━━━ DATA IN THIS EXERCISE
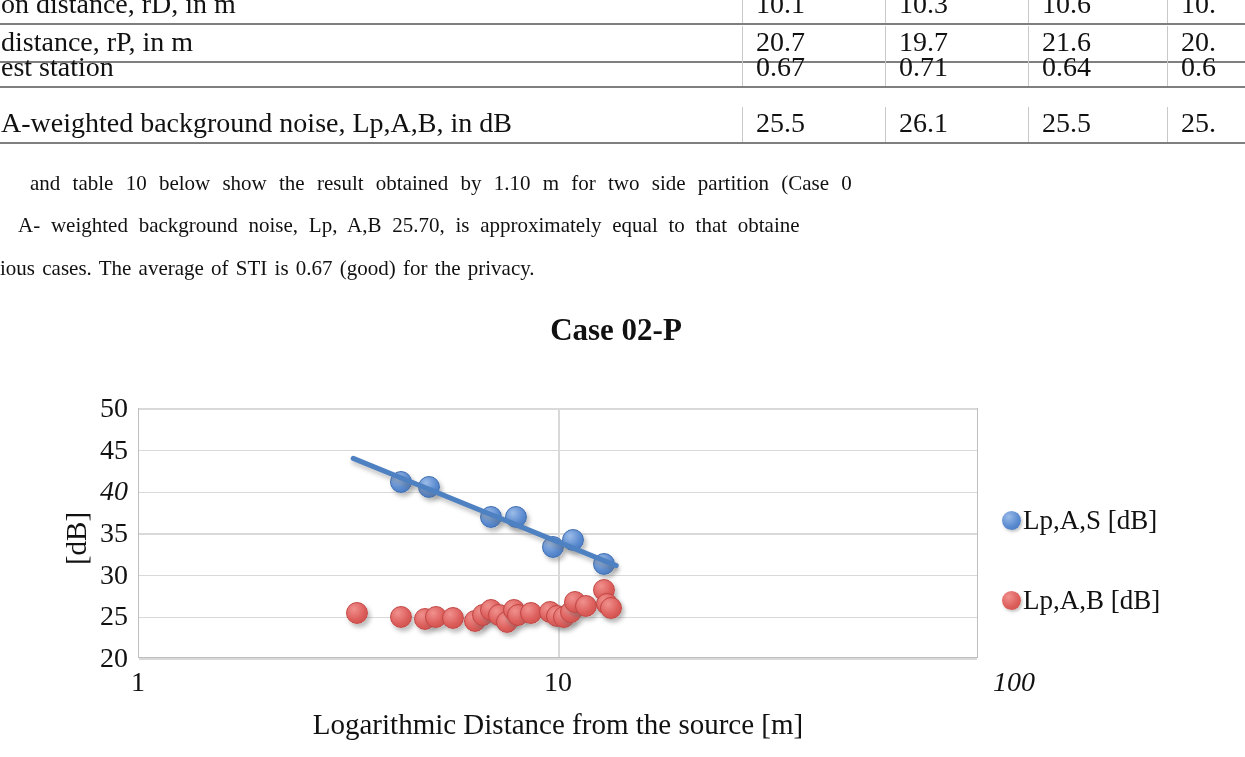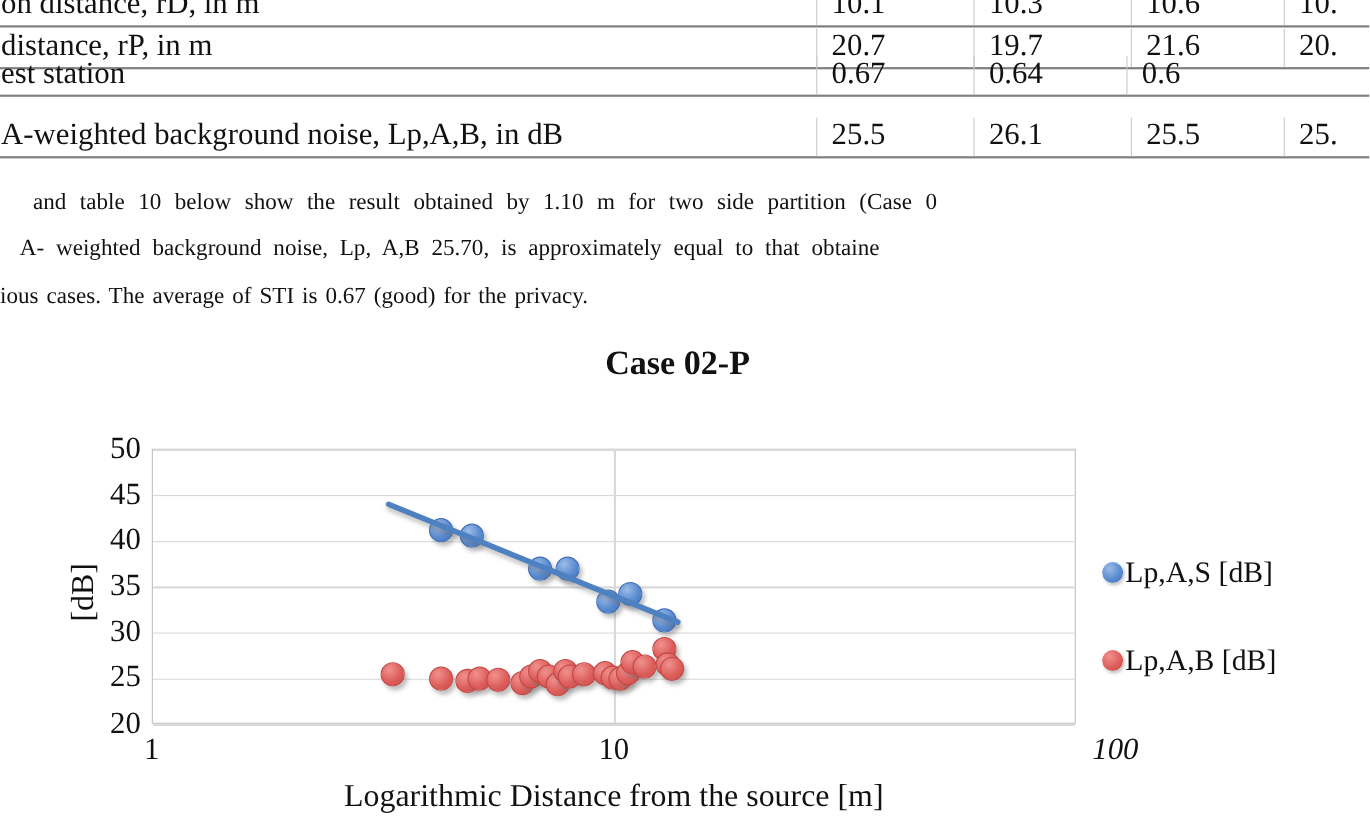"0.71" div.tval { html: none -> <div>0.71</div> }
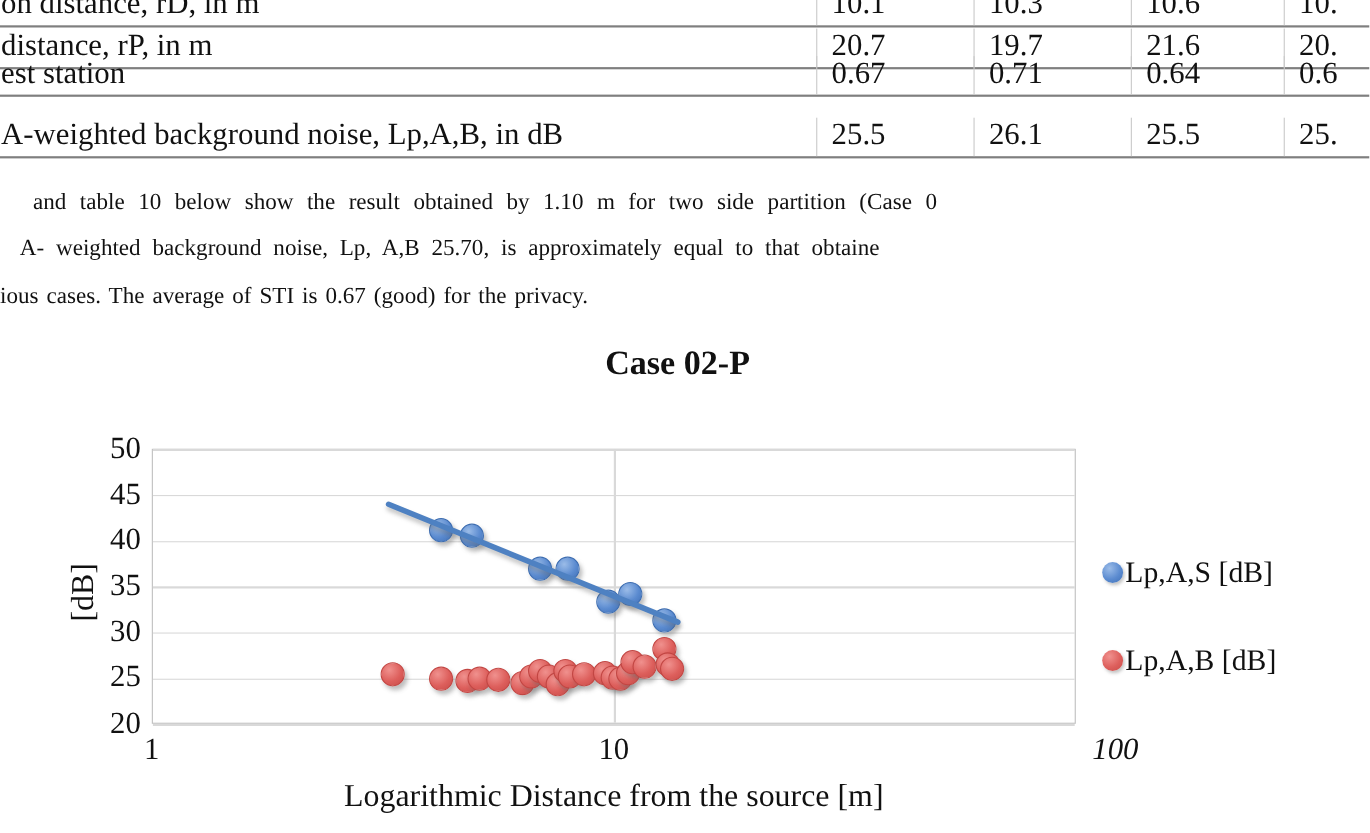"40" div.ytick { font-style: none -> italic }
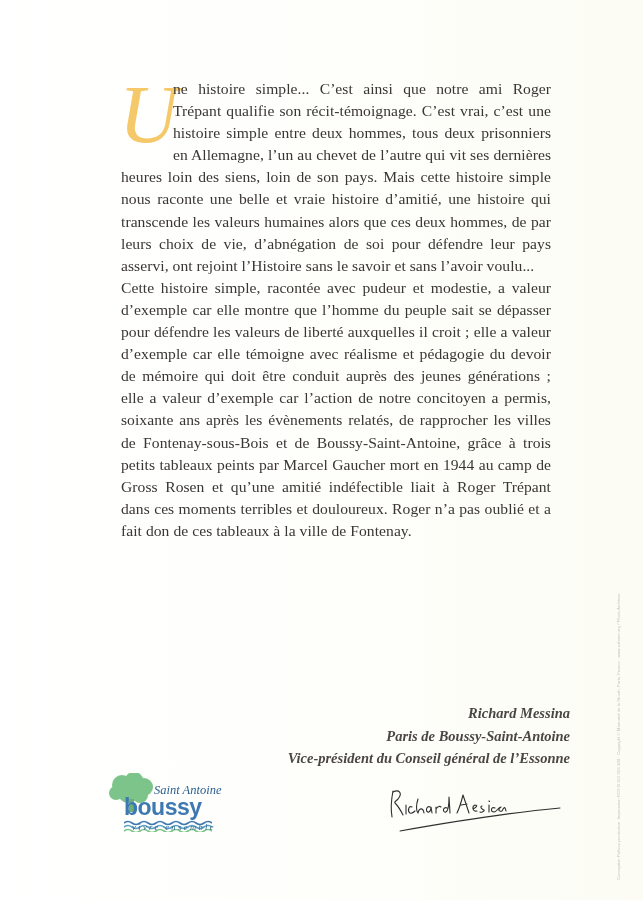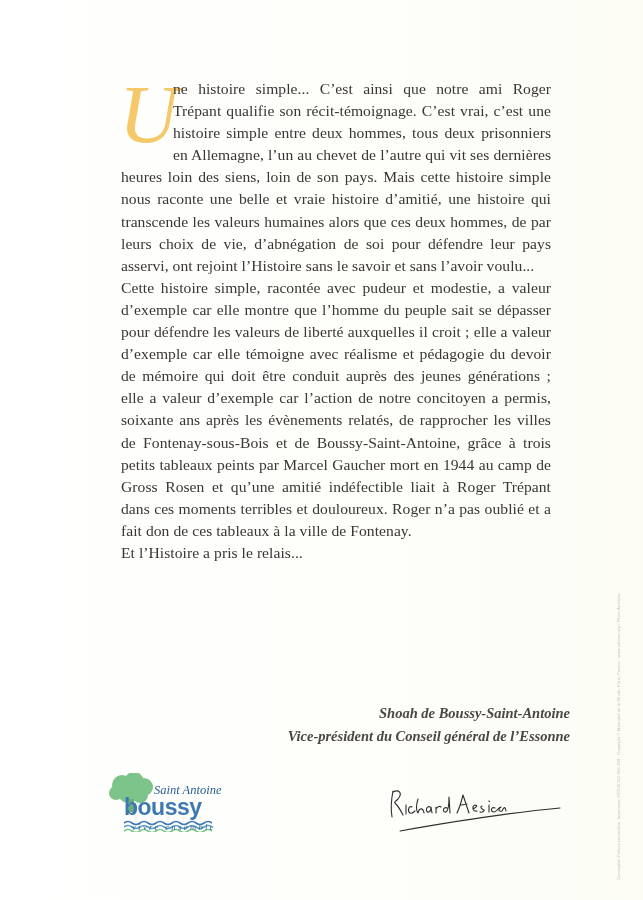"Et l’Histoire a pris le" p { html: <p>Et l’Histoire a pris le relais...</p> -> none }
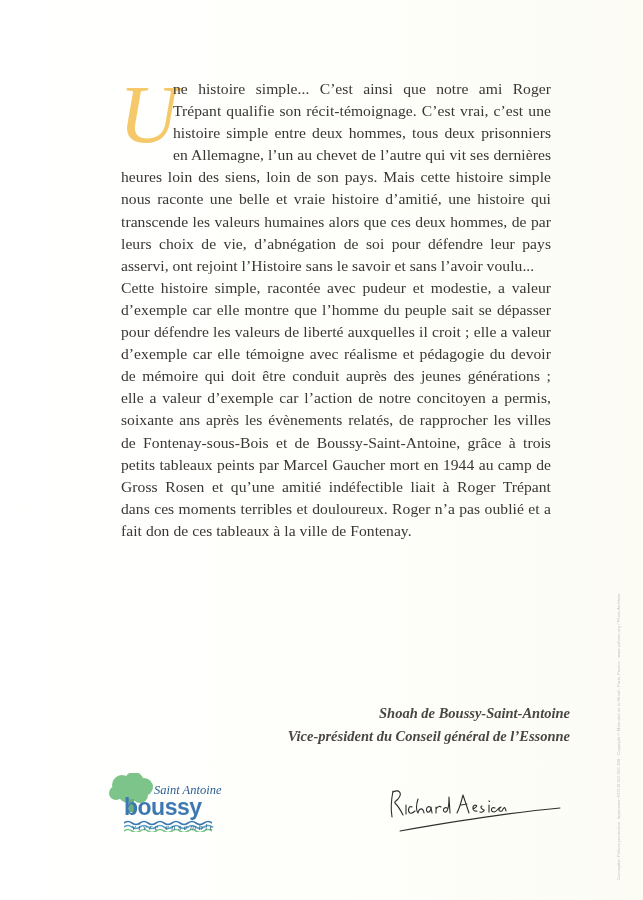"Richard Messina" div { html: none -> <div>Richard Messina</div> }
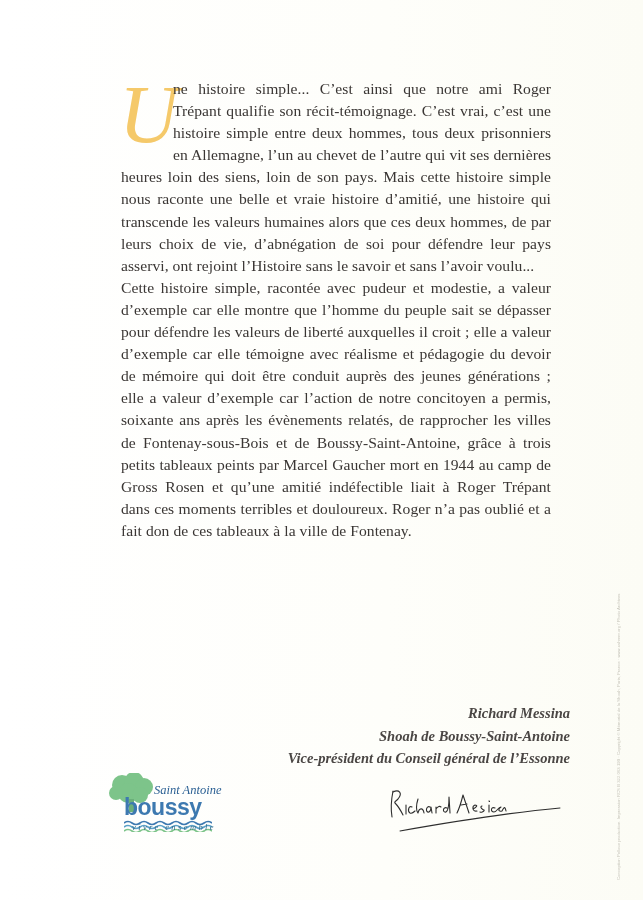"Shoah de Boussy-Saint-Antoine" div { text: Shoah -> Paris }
━━━━━━
WHAT NEEDS TO BE DONE: Would you copy the records word for word, without any of their pictures?

SOLUTION TO THIS TASK:
"0.71" div.tval { html: none -> <div>0.71</div> }
"40" div.ytick { font-style: none -> italic }
"Et l’Histoire a pris le" p { html: <p>Et l’Histoire a pris le relais...</p> -> none }
"Richard Messina" div { html: none -> <div>Richard Messina</div> }
"Shoah de Boussy-Saint-Antoine" div { text: Shoah -> Paris }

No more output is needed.